» **REQUIRED WORK**: Without including any pictures, copy each entry below exactly.

» **RECORDS SUPPLIED**:
•••••

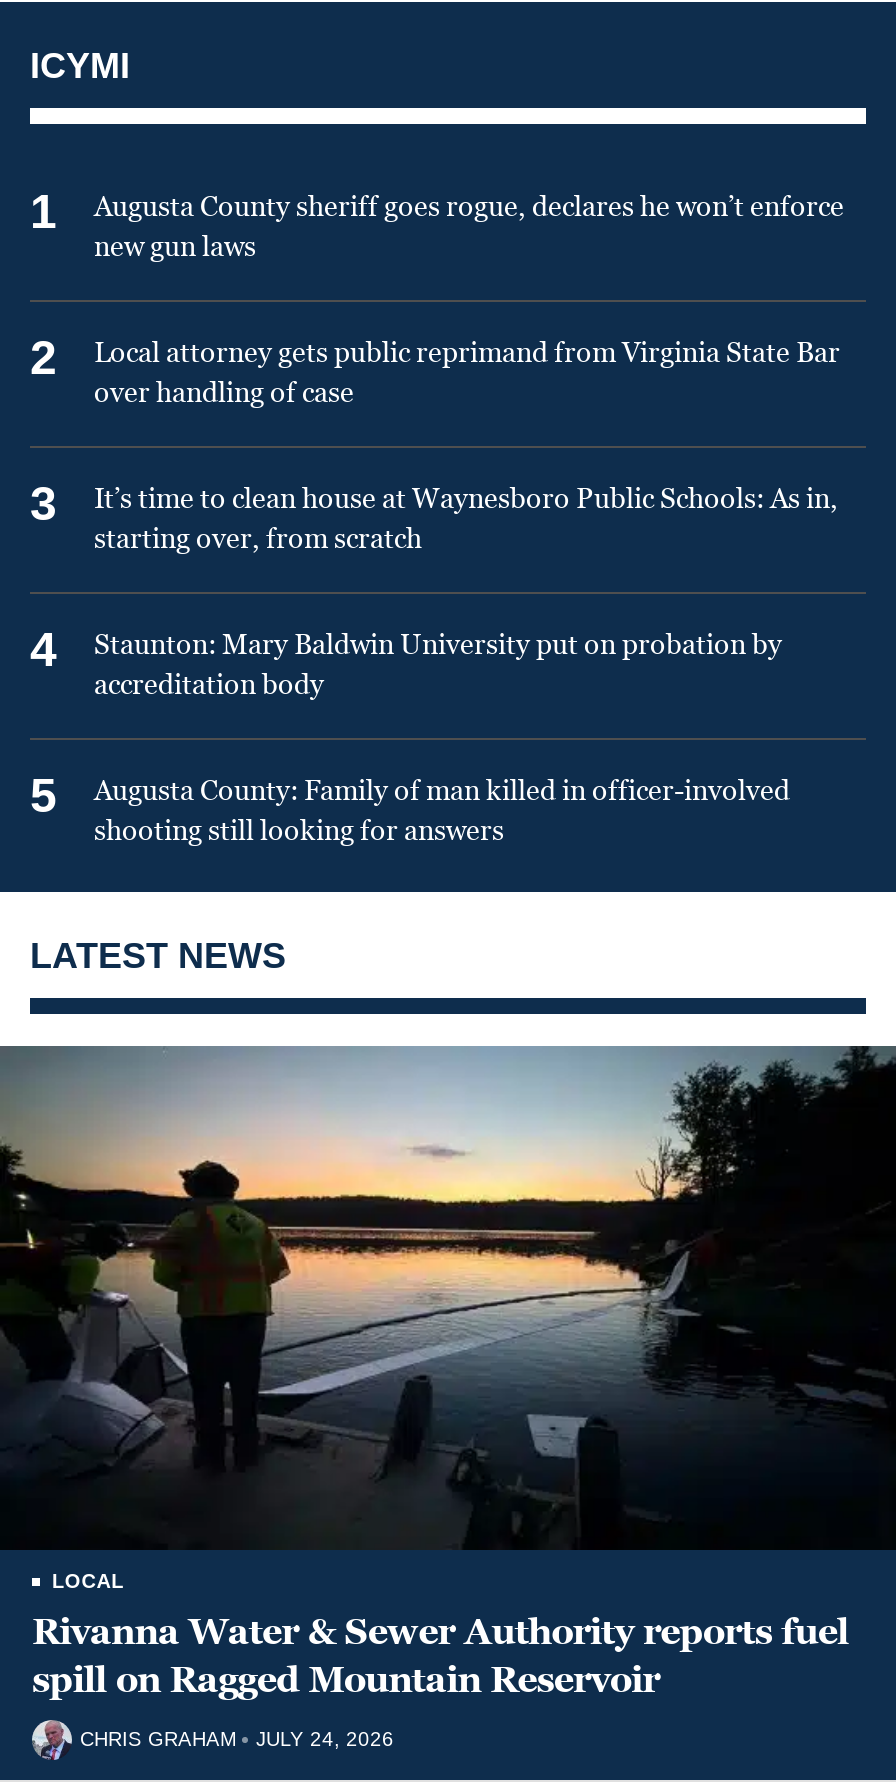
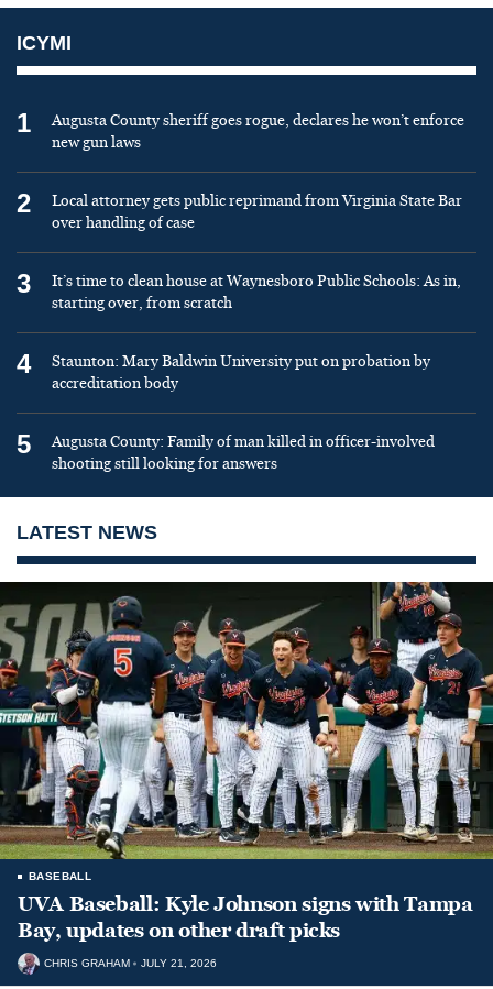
[6,1044,890,1704] [image] | LOCAL | Rivanna Water & Sewer Authority reports fuel | spill on Ragged Mountain Reservoir -> [3,581,490,944] [image] | BASEBALL | UVA Baseball: Kyle Johnson signs with Tampa | Bay, updates on other draft picks
[80,1728,394,1750] CHRIS GRAHAM JULY 24, 2026 -> [44,957,217,969] CHRIS GRAHAM JULY 21, 2026

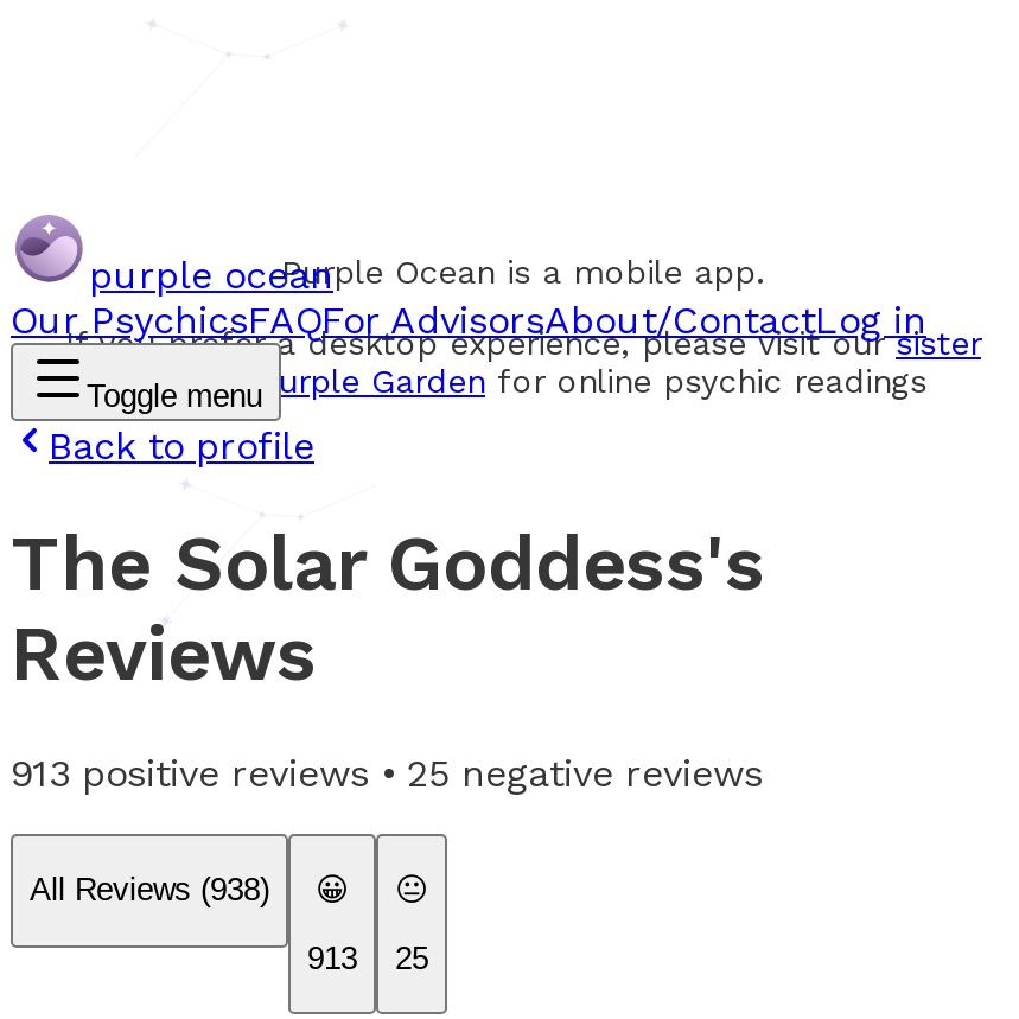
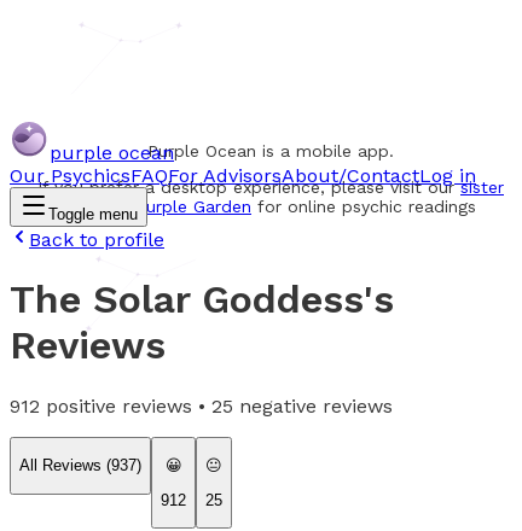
[11,751,763,796] 913 positive reviews • 25 negative reviews -> [10,395,393,417] 912 positive reviews • 25 negative reviews
[30,872,269,908] All Reviews (938) -> [19,456,141,475] All Reviews (937)
[307,940,428,975] 913 25 -> [161,491,222,509] 912 25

•••••

» **THE COMPLETED TASK**:
[6,1044,890,1704] [image] | LOCAL | Rivanna Water & Sewer Authority reports fuel | spill on Ragged Mountain Reservoir -> [3,581,490,944] [image] | BASEBALL | UVA Baseball: Kyle Johnson signs with Tampa | Bay, updates on other draft picks
[80,1728,394,1750] CHRIS GRAHAM JULY 24, 2026 -> [44,957,217,969] CHRIS GRAHAM JULY 21, 2026

[11,751,763,796] 913 positive reviews • 25 negative reviews -> [10,395,393,417] 912 positive reviews • 25 negative reviews
[30,872,269,908] All Reviews (938) -> [19,456,141,475] All Reviews (937)
[307,940,428,975] 913 25 -> [161,491,222,509] 912 25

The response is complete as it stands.